▶ _Problem details_:
Locate, in the data below, the line that contains "Jil Sander Softly" and the line that contains "GEEKVAPE AEGIS ZEUS"; reproduce exactly those two lines and every line between them, nothing more.

(Input records begins)

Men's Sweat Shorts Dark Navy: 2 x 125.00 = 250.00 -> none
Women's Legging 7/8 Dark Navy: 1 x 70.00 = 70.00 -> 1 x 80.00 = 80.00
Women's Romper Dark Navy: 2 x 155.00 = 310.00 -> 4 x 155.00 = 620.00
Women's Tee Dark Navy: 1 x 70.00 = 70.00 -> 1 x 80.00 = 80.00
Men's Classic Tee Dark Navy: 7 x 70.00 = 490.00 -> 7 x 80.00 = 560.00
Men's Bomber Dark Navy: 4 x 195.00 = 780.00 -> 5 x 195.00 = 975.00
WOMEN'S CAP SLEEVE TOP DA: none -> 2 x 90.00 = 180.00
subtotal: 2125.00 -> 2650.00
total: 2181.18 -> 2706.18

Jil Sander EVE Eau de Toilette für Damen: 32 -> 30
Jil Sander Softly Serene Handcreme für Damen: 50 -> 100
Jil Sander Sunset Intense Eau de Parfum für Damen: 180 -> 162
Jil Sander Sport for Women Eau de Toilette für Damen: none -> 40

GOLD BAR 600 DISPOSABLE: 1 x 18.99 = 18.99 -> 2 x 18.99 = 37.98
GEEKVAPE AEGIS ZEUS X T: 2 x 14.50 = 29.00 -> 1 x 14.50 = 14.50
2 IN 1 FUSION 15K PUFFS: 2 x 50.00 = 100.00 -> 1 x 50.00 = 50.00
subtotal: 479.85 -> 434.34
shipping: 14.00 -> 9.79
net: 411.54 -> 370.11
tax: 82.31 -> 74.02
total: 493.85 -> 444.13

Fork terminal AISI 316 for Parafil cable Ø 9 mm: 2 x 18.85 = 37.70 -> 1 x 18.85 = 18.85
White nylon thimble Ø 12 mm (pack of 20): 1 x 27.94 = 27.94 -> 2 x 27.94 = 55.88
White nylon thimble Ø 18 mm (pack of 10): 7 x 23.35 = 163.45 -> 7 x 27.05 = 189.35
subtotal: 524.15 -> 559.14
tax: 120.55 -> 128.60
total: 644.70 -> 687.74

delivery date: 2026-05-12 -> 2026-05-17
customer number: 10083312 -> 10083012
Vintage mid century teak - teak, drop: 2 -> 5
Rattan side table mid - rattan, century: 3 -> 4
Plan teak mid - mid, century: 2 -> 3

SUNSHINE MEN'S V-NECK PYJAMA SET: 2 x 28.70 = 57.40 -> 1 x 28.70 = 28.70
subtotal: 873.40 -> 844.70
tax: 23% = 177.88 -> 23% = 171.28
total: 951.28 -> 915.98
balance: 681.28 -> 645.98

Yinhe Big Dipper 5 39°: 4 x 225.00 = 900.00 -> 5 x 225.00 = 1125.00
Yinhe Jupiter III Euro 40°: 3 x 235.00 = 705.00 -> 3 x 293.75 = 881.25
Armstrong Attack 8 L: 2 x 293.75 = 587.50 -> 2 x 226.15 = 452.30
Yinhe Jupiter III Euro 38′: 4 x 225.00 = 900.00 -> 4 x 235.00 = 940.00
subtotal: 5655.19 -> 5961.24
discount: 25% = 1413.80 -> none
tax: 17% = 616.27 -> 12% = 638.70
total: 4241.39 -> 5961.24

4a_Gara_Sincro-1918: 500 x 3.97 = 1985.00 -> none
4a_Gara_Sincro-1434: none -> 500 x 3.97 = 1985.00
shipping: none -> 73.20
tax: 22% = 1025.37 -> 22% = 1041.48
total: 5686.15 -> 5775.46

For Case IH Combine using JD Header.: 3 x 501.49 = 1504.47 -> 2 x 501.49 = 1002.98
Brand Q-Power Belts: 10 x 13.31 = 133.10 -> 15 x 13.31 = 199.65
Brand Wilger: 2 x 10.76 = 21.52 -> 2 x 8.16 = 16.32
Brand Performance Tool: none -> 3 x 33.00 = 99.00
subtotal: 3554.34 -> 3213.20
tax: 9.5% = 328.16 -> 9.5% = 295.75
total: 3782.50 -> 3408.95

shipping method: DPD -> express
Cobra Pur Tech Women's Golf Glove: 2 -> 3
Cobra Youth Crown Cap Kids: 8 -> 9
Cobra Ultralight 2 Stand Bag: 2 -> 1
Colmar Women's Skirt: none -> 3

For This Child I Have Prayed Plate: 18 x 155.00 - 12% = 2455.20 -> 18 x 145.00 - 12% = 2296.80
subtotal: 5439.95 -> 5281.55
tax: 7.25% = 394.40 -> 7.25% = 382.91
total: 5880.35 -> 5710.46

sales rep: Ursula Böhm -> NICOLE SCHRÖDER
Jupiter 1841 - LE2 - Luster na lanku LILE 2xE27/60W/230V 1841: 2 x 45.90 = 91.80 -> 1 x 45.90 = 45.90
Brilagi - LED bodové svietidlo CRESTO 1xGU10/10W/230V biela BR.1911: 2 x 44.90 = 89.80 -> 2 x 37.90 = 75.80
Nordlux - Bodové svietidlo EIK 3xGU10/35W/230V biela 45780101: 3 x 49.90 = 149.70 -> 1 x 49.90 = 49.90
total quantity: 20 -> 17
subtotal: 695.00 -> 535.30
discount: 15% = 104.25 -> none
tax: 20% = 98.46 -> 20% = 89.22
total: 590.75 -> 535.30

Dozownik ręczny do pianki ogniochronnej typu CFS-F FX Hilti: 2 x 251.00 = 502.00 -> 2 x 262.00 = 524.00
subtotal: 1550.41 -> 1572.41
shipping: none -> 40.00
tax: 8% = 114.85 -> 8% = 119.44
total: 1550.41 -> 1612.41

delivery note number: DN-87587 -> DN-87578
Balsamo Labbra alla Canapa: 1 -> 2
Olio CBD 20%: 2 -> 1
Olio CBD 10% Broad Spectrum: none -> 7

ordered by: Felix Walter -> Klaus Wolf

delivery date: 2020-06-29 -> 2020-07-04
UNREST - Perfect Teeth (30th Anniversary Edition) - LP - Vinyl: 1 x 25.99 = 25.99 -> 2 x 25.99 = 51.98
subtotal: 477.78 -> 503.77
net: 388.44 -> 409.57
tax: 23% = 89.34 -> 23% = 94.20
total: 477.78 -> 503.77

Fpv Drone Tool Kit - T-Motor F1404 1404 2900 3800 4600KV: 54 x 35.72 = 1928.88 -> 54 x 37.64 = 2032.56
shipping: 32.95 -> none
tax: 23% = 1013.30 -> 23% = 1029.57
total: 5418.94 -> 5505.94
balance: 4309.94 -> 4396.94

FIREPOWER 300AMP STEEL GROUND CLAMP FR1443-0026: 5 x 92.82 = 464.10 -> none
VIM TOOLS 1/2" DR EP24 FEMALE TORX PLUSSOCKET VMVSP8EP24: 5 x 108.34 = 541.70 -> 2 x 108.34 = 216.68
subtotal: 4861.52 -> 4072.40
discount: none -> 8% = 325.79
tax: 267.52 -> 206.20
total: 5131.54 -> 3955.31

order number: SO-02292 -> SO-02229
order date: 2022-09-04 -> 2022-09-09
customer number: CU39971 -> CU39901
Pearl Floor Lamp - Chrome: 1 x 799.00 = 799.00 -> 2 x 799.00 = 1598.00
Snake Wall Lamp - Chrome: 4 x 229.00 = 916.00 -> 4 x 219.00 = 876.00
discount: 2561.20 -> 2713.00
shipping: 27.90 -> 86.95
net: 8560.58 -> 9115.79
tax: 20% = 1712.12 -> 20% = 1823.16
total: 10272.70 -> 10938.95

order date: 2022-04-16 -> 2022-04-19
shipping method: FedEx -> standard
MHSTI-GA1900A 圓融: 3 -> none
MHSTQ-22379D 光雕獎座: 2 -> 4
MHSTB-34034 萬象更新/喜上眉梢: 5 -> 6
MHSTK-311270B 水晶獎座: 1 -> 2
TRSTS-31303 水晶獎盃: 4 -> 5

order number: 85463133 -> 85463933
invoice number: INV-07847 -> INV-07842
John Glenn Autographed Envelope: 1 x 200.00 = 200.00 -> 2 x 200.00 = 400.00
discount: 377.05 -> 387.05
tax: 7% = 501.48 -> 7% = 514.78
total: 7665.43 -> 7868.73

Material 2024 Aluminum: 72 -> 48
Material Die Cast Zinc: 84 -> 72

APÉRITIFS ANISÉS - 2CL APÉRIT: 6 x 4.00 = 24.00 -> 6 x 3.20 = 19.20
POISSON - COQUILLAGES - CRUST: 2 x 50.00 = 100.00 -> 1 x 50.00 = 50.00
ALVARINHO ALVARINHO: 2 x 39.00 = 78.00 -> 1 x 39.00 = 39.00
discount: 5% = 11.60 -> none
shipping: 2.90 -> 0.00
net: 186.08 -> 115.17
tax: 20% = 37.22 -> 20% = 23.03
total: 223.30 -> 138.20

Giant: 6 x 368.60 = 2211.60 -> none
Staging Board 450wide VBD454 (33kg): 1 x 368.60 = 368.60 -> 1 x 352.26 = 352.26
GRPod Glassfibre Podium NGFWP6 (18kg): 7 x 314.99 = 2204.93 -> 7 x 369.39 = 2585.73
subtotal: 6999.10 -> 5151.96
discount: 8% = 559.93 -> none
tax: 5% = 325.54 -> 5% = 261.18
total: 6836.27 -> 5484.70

(Input records ends)

▶ _Solved problem_:
Jil Sander Softly Serene Handcreme für Damen: 50 -> 100
Jil Sander Sunset Intense Eau de Parfum für Damen: 180 -> 162
Jil Sander Sport for Women Eau de Toilette für Damen: none -> 40

GOLD BAR 600 DISPOSABLE: 1 x 18.99 = 18.99 -> 2 x 18.99 = 37.98
GEEKVAPE AEGIS ZEUS X T: 2 x 14.50 = 29.00 -> 1 x 14.50 = 14.50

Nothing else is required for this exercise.